The reaction of 1-pentanol 7a (13 mg, 0.150 mmol) using benziodazolone 5d (88 mg, 0.180 mmol) according to the general procedure afforded 21 mg (61%) of product 8a, isolated as a colorless oil.
The reaction of 1-pentanol 7a (13 mg, 0.150 mmol) using benziodazolone 5e (86 mg, 0.180 mmol) according to the general procedure afforded 9 mg (25%) of product 8a, isolated as a colorless oil.

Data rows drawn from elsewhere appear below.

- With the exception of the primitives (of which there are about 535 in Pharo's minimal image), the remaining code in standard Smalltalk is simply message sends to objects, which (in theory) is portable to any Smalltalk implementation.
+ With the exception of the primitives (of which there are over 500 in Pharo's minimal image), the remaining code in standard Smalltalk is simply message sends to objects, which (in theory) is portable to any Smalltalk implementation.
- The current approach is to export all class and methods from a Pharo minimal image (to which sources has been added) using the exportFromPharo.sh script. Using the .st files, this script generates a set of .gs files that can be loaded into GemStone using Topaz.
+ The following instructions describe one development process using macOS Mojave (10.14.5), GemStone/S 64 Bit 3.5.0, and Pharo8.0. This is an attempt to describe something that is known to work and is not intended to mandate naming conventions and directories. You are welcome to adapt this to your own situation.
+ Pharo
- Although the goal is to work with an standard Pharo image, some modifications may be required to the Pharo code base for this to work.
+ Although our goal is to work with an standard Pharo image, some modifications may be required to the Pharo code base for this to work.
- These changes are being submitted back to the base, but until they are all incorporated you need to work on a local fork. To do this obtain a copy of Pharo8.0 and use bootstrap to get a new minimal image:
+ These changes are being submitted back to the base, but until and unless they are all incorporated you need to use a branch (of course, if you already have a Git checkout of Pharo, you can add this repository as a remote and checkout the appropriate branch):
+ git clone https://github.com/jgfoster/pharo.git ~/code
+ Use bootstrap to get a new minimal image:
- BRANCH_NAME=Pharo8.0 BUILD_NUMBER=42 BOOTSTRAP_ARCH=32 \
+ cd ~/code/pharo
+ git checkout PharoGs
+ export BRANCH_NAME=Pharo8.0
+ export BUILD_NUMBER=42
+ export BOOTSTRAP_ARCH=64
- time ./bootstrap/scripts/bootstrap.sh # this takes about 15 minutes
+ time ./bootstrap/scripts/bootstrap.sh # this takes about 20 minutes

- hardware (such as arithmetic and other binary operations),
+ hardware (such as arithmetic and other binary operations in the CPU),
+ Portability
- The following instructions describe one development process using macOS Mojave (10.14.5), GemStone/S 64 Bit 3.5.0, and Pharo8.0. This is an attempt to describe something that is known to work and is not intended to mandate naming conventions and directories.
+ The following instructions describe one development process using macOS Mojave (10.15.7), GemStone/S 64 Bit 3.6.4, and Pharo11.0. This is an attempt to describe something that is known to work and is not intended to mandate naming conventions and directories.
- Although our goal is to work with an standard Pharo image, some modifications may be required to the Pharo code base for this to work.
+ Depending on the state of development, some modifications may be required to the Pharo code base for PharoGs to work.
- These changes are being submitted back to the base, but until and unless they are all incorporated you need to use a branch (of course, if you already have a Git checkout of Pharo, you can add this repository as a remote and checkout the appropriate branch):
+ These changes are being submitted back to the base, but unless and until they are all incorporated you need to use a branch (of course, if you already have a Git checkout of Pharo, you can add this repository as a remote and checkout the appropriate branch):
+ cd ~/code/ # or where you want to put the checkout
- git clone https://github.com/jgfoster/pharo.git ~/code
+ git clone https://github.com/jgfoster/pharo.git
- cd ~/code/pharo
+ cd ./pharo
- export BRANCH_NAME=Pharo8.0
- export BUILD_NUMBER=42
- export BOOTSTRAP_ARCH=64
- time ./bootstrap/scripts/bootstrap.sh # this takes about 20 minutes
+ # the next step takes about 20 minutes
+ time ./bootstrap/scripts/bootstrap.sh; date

The reaction of 1-pentanol 7a (13 mg, 0.150 mmol) using benziodazolone 5f (82 mg, 0.180 mmol) according to the general procedure afforded 22 mg (64%) of product 8a, isolated as a colorless oil.
The reaction of 1-pentanol 7a (13 mg, 0.150 mmol) using benziodazolone 5g (82 mg, 0.180 mmol) according to the general procedure afforded 21 mg (62%) of product 8a, isolated as a colorless oil.
The reaction of 1-pentanol 7a (13 mg, 0.150 mmol) using benziodazolone 5h (82 mg, 0.180 mmol) according to the general procedure afforded 19 mg (56%) of product 8a, isolated as a colorless oil.
The reaction of 1-pentanol 7a (13 mg, 0.150 mmol) using benziodazolone 5i (94 mg, 0.180 mmol) according to the general procedure afforded 19 mg (54%) of product 8a, isolated as a colorless oil.
The reaction of 1-pentanol 7a (5.1 mg, 0.057 mmol) using benziodazolone 5j (34 mg, 0.069 mmol) according to the general procedure afforded 3.2 mg (25%) of product 8a, isolated as a colorless oil.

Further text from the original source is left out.